Discussion:
[Interest] Crash with Qt application that use OpenGL
Xavier Bigand
2017-04-20 17:27:03 UTC
Permalink
Hi,


I think that I have found a crash in the nvidia drivers made by QtQuick.

On the computer on which our application crash at startup in the
nvoglv32.dll QtCreator crash too in the same way, that it why I suspect
that it comes from Qt.

It seems to be specific to the following configuration:
- Nvidia geforce 1060 or 1070 at least (can't reproduce with a 980 GTX)
- driver version 381.65

Other things that may have an impact
- Windows 10 64bit, with creator update


Does someone have the same issue?

I will made some test with a basic QtQuick application to be sure and
eventually fill a bug.
--
Xavier
Thiago Macieira
2017-04-20 17:35:18 UTC
Permalink
Post by Xavier Bigand
I think that I have found a crash in the nvidia drivers made by QtQuick.
Then the bug is in NVidia code. Report to them, please.
--
Thiago Macieira - thiago.macieira (AT) intel.com
Software Architect - Intel Open Source Technology Center
Xavier Bigand
2017-04-20 19:04:56 UTC
Permalink
It is not necessary a bug from Nvidia, it can comes from bad parameters to
functions like glDrawElements. Nividia drivers don't check a lot the
parameters and given wrong values can cause buffer overflows,...
Post by Thiago Macieira
Post by Xavier Bigand
I think that I have found a crash in the nvidia drivers made by QtQuick.
Then the bug is in NVidia code. Report to them, please.
--
Thiago Macieira - thiago.macieira (AT) intel.com
Software Architect - Intel Open Source Technology Center
_______________________________________________
Interest mailing list
http://lists.qt-project.org/mailman/listinfo/interest
--
Xavier
Sergio Martins
2017-04-20 19:23:10 UTC
Permalink
Post by Xavier Bigand
It is not necessary a bug from Nvidia, it can comes from bad
parameters to functions like glDrawElements.
Could be, but you'll have to prove it.

I suggest:
- Create a minimal-testcase which reproduces the problem
- Run apitrace on it [1] (Never used it on Windows, but there are
binaries for it)
- Re-run the trace under apitrace, hopefully it crashes
- Check if your hypothesis is correct (bad glDrawElements)
- If it's an nvidia bug: Report to Nvidia, attach trace
- If it's an nvidia bug: Open a Qt bug report so the card can be
blacklisted
- If it's non an nvidia bug: Report a regular Qt bug so it can be fixed,
attach trace



[1] - http://apitrace.github.io/#download

Regards,
--
Sérgio Martins | ***@kdab.com | Senior Software Engineer
Klarälvdalens Datakonsult AB, a KDAB Group company
Tel: Sweden (HQ) +46-563-540090, USA +1-866-777-KDAB(5322)
KDAB - The Qt, C++ and OpenGL Experts
Xavier Bigand
2017-04-20 21:01:37 UTC
Permalink
Ok, Thank you for suggestions Sergio, I also never used Apitrace.

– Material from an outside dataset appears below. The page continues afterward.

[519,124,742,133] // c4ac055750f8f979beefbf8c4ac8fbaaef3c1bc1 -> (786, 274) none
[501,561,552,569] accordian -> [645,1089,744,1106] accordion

The black list seems to be a good thing even if it can't work for us as for
the moment we have our homebrew 3D engine that directly call opengl.
If you have tips to migrate our engine to Angle I will be interested
because the last time I took a look I fell on build issues with glew and
other dependencies we have that also includes opengl headers.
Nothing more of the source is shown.